Tuesday, January 29, 2013

Storming The Castle

On a trip where a lot of much harder climbs were sent, this problem still sticks out as the best. A reminder that it isn't about the number. It's about what happens between the ground and the top.

Andrew Consroe on Storming The Castle. Stone Fort, TN

Sunday, January 27, 2013

The Three Stages of Cultivation


The first is the primitive stage. It is a stage of original ignorance in which a person knows nothing about the art of combat. In a fight, he simply blocks and strikes instinctively without a concern for what is right and wrong. Of course, he may not be so-called scientific, but, nevertheless, being himself, his attacks or defenses are fluid. 

The second stage—the stage of sophistication, or mechanical stage—begins when a person starts his training. He is taught the different ways of blocking, striking, kicking, standing, breathing, and thinking—unquestionably, he has gained the scientific knowledge of combat, but unfortunately his original self and sense of freedom are lost, and his action no longer flows by itself. His mind tends to freeze at different movements for calculations and analysis, and even worse, he might be called “intellectually bound” and maintain himself outside of the actual reality. 

The third stage—the stage of artlessness, or spontaneous stage—occurs when, after years of serious and hard practice, the student realizes that after all, gung fu is nothing special. And instead of trying to impose on his mind, he adjusts himself to his opponent like water pressing on an earthen wall. It flows through the slightest crack. There is nothing to try to do but try to be purposeless and formless, like water. All of his classical techniques and standard styles are minimized, if not wiped out, and nothingness prevails. He is no longer confined.

-Bruce Lee

Coordination


I trained yesterday with my friend Andrew and for the first time in a long time, I felt like I could actually try hard. Over the past year, I have had 2 significant finger injuries that have forced me to always hold back in order to protect my tendons. Now it seems the patience is starting to pay off. My fingers feel great!

For the past few weeks I have been experimenting with different types of movement in my training. It started because I didn't feel like I could grab small or bad holds with my injured fingers. So I had to find other ways to make moves hard, without neccesarily making the holds themselves hard. What ensued was pretty rediculous initially, but as I kept refining things I started discovering these weird complex moves that were based more on coordination than strength. For example, imagine a move that requires you to make a long crossing deadpoint over your body from one very tension-y position to another totally different tension-y position. What this does is force you to coordinate very specific movements at very specific times. If you are off on any part of the movement, you fall, and the move feels impossible.

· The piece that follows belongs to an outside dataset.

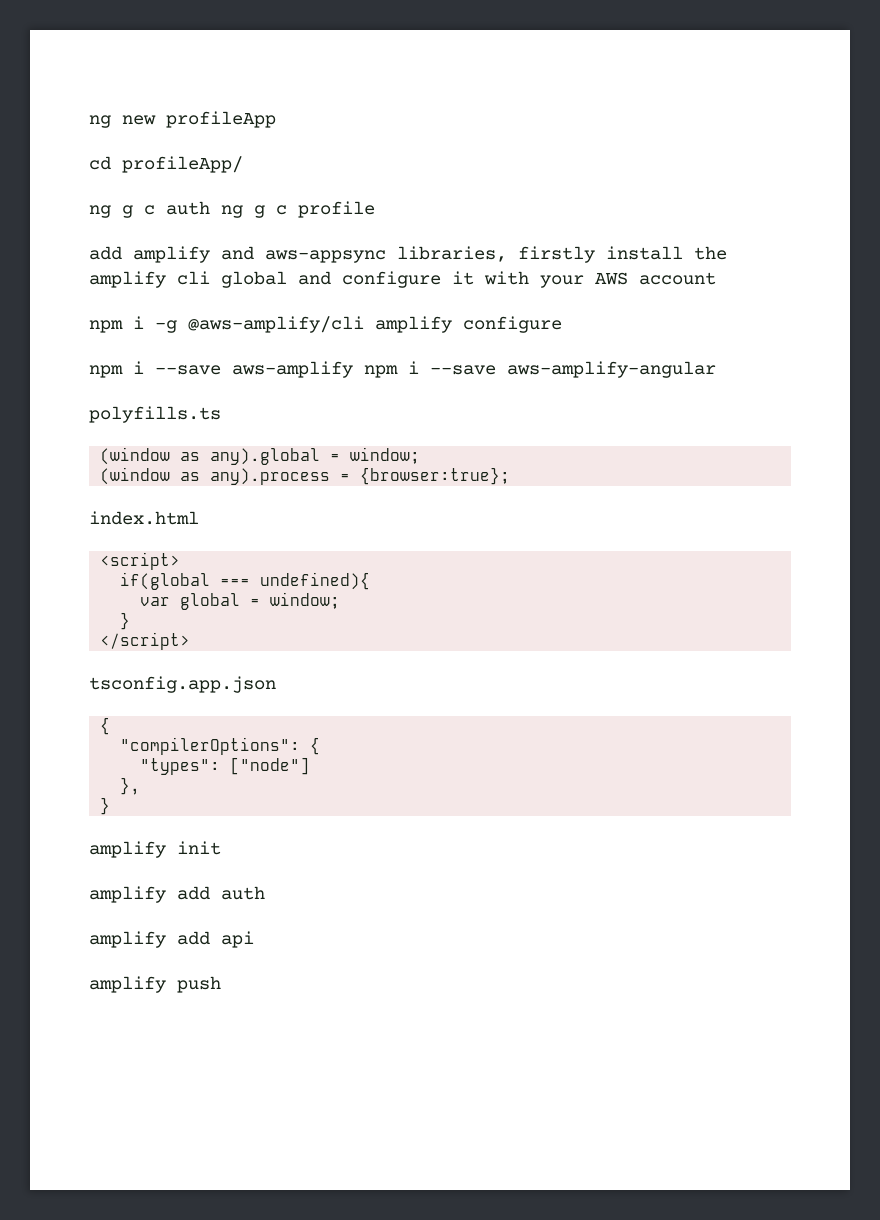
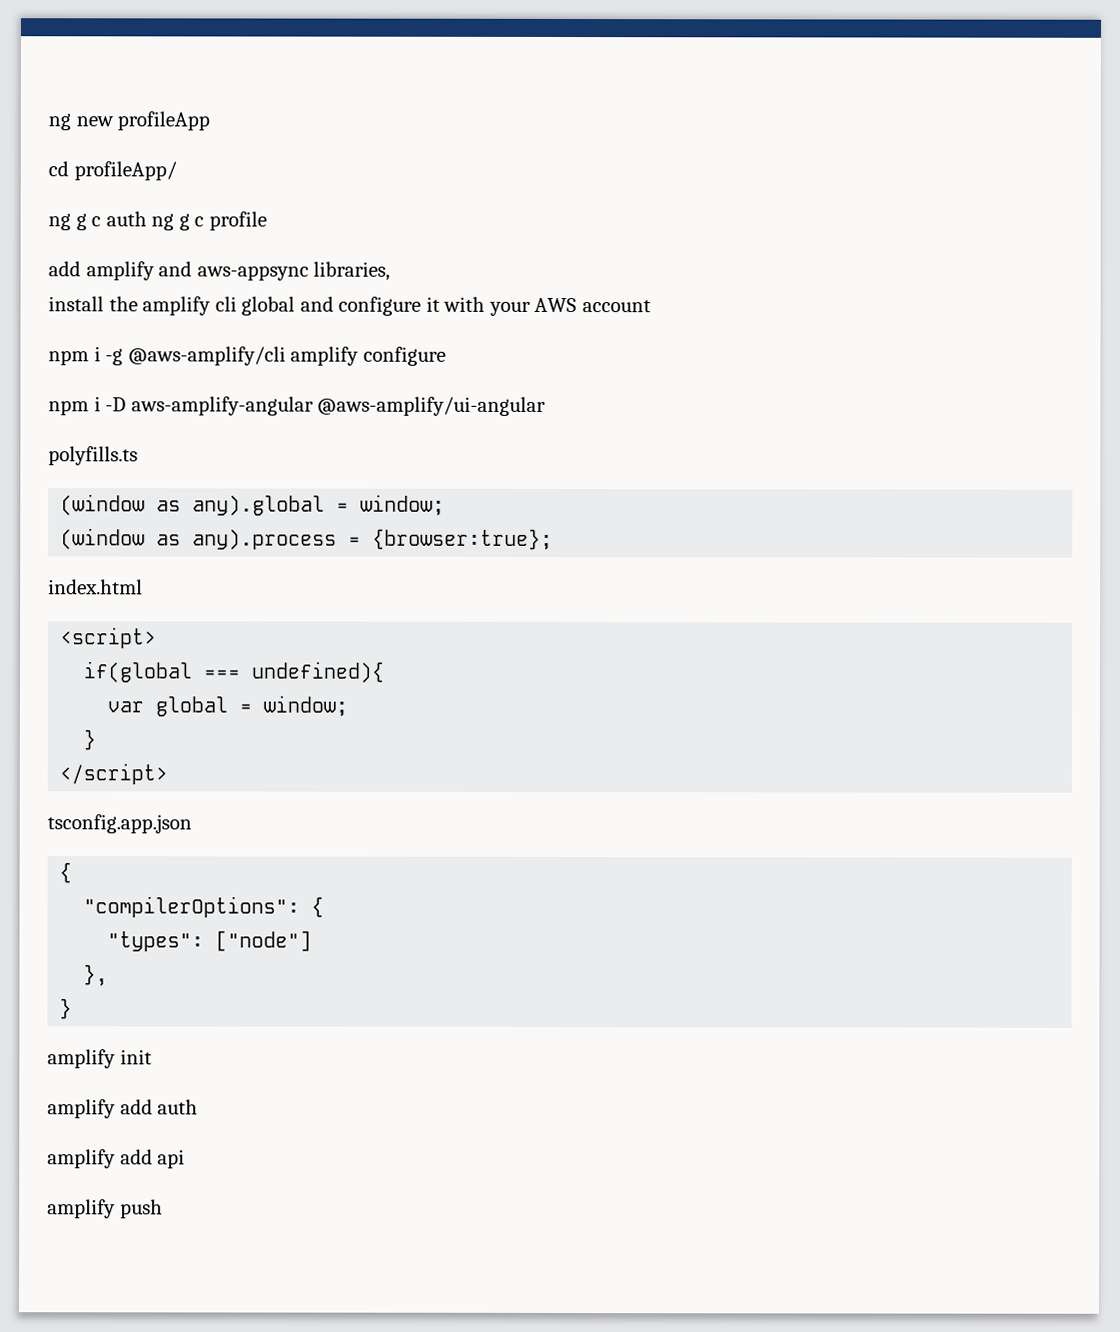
- add amplify and aws-appsync libraries, firstly install the amplify cli global and configure it with your AWS account
+ add amplify and aws-appsync libraries,
+ install the amplify cli global and configure it with your AWS account
- npm i --save aws-amplify npm i --save aws-amplify-angular
+ npm i -D aws-amplify-angular @aws-amplify/ui-angular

After a number of tries however, constantly tweaking and 'feeling' the move, you start to nail it, and the impossible move is now suprisingly easy. More than anything this is really an example of how amazing the body's capacity for muscle memory is. My goal in working on these types of moves is to exercise my ability to develop muscle memory for new moves and sequences as fast as possible. As soon as I stick one of these moves once or twice, I find a new move, or sequence of moves, and start over again.

Now that I feel I can try hard on bad holds again, I am ready to start incorperating worse holds into this equation to further decrease the margin for error on these types of coordination moves. I am excited to see how this affects my ability to quickly unlock and send hard boulders outside.